The authors and their mission 

The Senegalese social scientist, musician and economist Felwine Sarr became known for his essay Afrotopia, where he proposes postcolonial theories for a present and future understanding of African countries. He argues that the further development of African democracies should not be brought about by reproducing Western models; instead Africa should reinvent itself through a synthesis of traditional and contemporary forms of social organization. His lectures and academic research focus on postcolonial theory, economic policies, development, economy, econometrics, epistemology and the history of religious ideas. Formerly a professor of economics at the at Gaston Berger University (Senegal), he joined Duke University in the United States in 2020.

The French art historian Bénédicte Savoy teaches art history at the Technical University of Berlin in Germany and is also a professor at the Collège de France in Paris. Savoy has published several works on topics such as world art on Western markets, on museums in international contexts or on the illicit acquisition of cultural heritage. Since publication of the report, she has also become known as a proponent for the restitution of African cultural heritage in German collections and actively participates in research and public discussions about this issue.
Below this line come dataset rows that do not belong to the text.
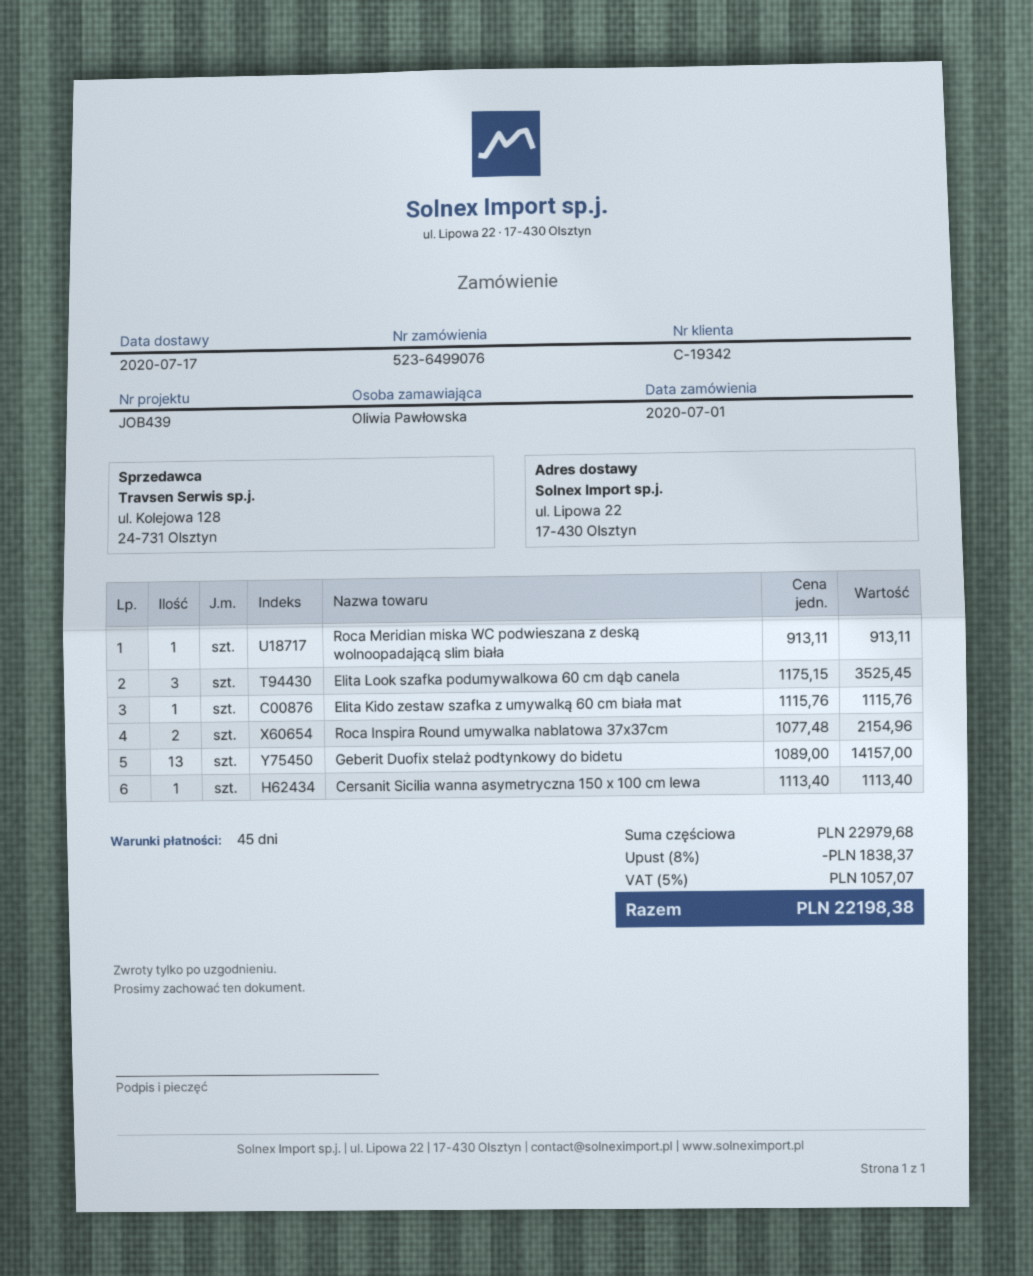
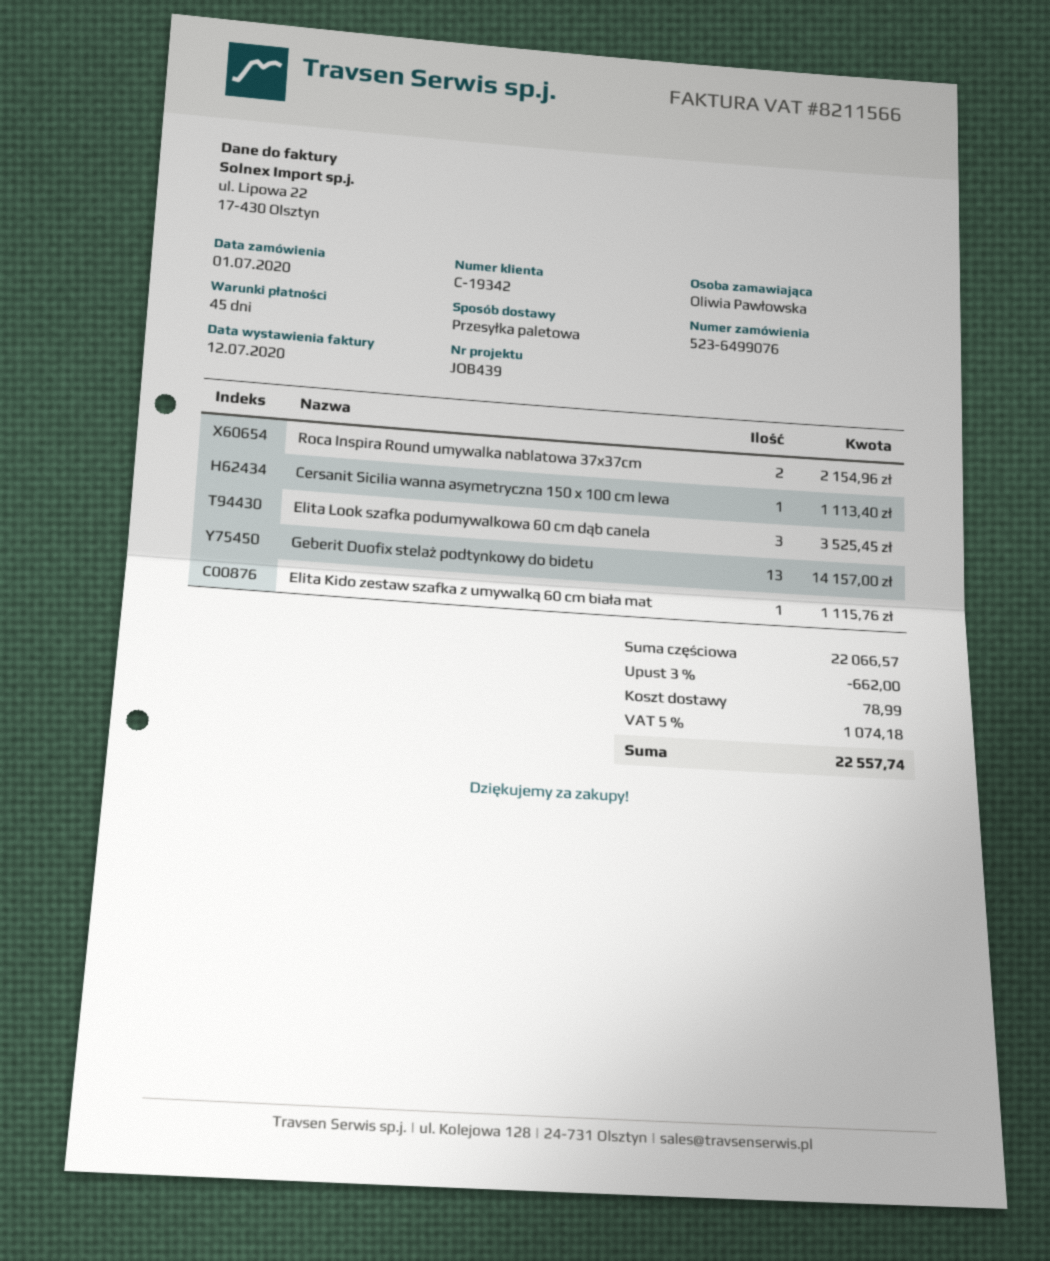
Roca Meridian miska WC podwieszana z deską wolnoopadającą slim biała: 1 for 913.11 -> none
subtotal: 22979.68 -> 22066.57
discount: 8% = 1838.37 -> 3% = 662.00
shipping: none -> 78.99
tax: 5% = 1057.07 -> 5% = 1074.18
total: 22198.38 -> 22557.74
In his official letter of appointment, Macron instructed the two authors to engage in discussions and workshops with various stakeholders in Africa as well as in France, including research on the colonial history of African cultural heritage. Furthermore, Macron requested concrete proposals and a timetable with proposed actions for the return of cultural objects. Through his explicit statement, "Dialogue and participation must accompany all stages of this work", Macron not only indicated a specific approach, but also opened the door for public debate about his new cultural policy and the resulting report. Since then, this public debate has intensified both in Africa, Europe and the U.S.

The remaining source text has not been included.